Work order: The lines to repeat are those below from the one containing "- Zamów teraz, a" down to the one containing "wyślemy : 30.07.2026 r.", both included; reproduce them exactly and nothing else.

Records for the task:

------------

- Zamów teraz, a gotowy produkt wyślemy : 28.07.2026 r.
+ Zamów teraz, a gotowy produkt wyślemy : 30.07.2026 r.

------------

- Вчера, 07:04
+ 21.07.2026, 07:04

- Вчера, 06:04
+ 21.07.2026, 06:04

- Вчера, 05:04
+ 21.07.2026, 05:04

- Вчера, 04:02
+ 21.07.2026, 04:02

------------

Output for this task:
- Zamów teraz, a gotowy produkt wyślemy : 28.07.2026 r.
+ Zamów teraz, a gotowy produkt wyślemy : 30.07.2026 r.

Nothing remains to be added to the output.